Share your dilemmas and get honest opinions from other Mumsnetters.

Can’t do another holiday with my dad AIBU?

213 replies

Snowflakewater · 16/08/2022 10:43

I’m 26 he’s 63
In fairness to my parents, yes they paid for the holiday and everything I wanted to do here but he’s been very difficult the last few days and any opportunity to moan and complain he has. I always offer to pay but tbh I don’t have the funds for it.

I’m argumentative I’m not gonna deny it, I get really snappy at times and sometimes he doesn’t get involved and just lets me rant but then at times he gets very rude so I get really angry

Yesterday we had a very large disagreement over dinner. He’s a germophobe and probably ocd too. I put my chicken on the edge of the plate. It was very close to the edge and he kept saying “that’s gonna fall off the plate” at least 3 times. So I snapped because stop telling me the same thing again and AGAIN. Then he tried to start up saying I had an “attitude” so of course I argued he’s causing the problem which he wasn’t having. The he complained I was “rude to the waitress” and I full well know I wasn’t he was just trying to create a problem where it wasn’t.

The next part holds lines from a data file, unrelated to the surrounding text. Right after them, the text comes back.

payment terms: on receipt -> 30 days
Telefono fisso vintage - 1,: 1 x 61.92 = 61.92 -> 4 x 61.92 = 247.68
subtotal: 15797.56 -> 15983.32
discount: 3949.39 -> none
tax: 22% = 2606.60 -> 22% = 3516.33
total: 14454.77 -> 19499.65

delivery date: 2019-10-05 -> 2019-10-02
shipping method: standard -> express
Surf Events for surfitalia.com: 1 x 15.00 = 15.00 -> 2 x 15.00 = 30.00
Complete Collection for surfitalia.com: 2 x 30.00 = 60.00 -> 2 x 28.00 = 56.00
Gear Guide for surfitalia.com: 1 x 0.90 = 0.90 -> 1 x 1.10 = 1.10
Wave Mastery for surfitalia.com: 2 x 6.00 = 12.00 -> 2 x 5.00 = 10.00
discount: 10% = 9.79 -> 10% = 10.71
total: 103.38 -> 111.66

Later on my mum left us to try and figure it out and said “I’m not getting involved you guys can organise it” he just went on and on in circles that weren’t relevant saying things like “we put you through private education all your life do everything bring you on holidays never ask for a penny and you’re just being rude” etc etc. Then I said you’re just being pedantic and ridiculous he brought up my partners finances and paying his parents back again, irrelevant.

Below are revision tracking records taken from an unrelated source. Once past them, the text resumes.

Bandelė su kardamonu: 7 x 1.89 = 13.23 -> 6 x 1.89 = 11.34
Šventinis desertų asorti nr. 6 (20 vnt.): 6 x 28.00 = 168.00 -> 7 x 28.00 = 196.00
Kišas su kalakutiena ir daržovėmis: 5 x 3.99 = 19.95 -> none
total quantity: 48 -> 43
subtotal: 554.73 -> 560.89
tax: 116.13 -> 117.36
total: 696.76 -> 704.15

If I say something like “you’re being rediculous” all I get is “right but you’re not” so he never sees his own issue

So I said you’re ignorant and I’m not bothering coming with you again.

Later on he hugged me and said “I don’t want to keep arguing anymore” but I don’t feel I want to accept that because I’m sick of putting up with his behaviour. He can’t argue like an adult, I still won’t initiate conversation and it’s sort of ruining the last day of holiday

OP posts:
SunnyD44 · 16/08/2022 11:43

In the kindest possible way if you’re going to act like a teenager, he’s going to treat you like one.

You are spending way too much time together.
You either need to move out or not go on holiday with them.

Why don’t you live with your partner?

I would move out and then try going on holiday again (paying for yourself) and if you’re still arguing then just stop going on holiday with them.
Let them enjoy their holidays as a couple.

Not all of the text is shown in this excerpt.